La biopsia es realizada a través de la piel (percutáneo) desde el punto más cercano al tumor siendo la introducción de la aguja guiada con gran precisión y en tiempo real mediante fluoroscopía, ecografía o con tomografía computada. Practicamente cualquier imágen tumoral vista por algunos de estos exámenes, aún de tamaño muy pequeño, puede ser alcanzado por una aguja para tomar una muestra.
La biopsia con aguja fina (20 a 25g), permite obtener mediante raspado unas cuantas células, las cuales serán estudiadas por técnicas modernas de citopatolo- gía, la cual nos informará si las células son benignas o malignas en un paciente en que ha aparecido un tumor o en el caso de un paciente que tiene un tumor maligno y que ha sido sometido a tratamiento de quimioterápia, embolización o radiofre- cuencia y lo que se quiere saber si es tumor activo o necrosis (destrucción del tumor).
La biopsia con aguja gruesa (16 a 19g), permite obtener una muestra mayor o un cilindro donde se conserva la estructura de las células en el tejido, lo cual permitirá un diagnóstico tisular preciso, que nos dará información importante que se tomará en cuenta sobre el mejor tratamiento para el paciente.
La biopsia percutánea guiada con imágenes es muy precisa, no requiere de cortes, no necesita de hospitalización y con reincorporación a sus actividades habituales al dia siguiente. Suele ser un procedimiento bastante seguro con menos de 1% de complicaciones. Brinda un diagnóstico preciso en el 90% de pacientes.

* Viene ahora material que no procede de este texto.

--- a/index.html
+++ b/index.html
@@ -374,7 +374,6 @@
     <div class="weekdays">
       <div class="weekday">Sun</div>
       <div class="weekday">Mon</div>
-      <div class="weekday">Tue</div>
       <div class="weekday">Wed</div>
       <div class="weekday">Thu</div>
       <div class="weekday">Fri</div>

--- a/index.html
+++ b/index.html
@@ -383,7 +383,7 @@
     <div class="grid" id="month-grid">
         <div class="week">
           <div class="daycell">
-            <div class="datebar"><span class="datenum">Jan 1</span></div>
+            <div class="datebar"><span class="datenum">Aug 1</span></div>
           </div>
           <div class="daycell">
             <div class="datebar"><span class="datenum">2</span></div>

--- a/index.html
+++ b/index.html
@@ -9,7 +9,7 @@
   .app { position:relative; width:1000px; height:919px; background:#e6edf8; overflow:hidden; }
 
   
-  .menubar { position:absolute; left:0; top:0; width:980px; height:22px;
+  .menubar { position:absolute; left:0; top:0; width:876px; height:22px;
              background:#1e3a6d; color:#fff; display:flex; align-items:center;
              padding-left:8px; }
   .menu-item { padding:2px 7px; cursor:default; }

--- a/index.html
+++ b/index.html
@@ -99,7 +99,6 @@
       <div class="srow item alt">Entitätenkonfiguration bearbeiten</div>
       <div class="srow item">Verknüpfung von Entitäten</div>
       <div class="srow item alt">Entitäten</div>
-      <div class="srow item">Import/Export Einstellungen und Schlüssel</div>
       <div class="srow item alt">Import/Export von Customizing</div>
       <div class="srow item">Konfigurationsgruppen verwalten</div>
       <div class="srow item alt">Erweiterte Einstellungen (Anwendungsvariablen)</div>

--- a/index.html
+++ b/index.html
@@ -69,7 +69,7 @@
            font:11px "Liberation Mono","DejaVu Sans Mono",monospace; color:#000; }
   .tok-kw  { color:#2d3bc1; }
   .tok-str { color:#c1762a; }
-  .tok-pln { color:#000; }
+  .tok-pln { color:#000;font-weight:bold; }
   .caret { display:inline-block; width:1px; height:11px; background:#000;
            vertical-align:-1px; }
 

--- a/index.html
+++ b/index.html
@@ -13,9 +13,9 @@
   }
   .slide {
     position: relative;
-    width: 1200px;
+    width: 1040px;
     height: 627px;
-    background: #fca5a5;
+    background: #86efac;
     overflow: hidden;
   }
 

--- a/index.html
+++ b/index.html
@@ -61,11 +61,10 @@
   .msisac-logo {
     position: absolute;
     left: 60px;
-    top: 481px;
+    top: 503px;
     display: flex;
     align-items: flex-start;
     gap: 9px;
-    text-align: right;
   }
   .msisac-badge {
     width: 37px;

Las biopsias percutáneas guiadas con imágenes tienen la siguientes ventajas:
1.- La guía de imágenes permite llegar al tumor, evitando estructuras vasculares y nerviosas, con más precisión que en una cirugía abierta, evitando de esta forma complicaciones mayores.
2.- Al paciente se le evita el dolor mediante una sedación consciente durante el procedimiento, asi como las cicatrices internas y otras complicaciones que pueden versa algunas veces con una cirugía abierta.
3.- No requiere de anestesia general, ni de hospitalización.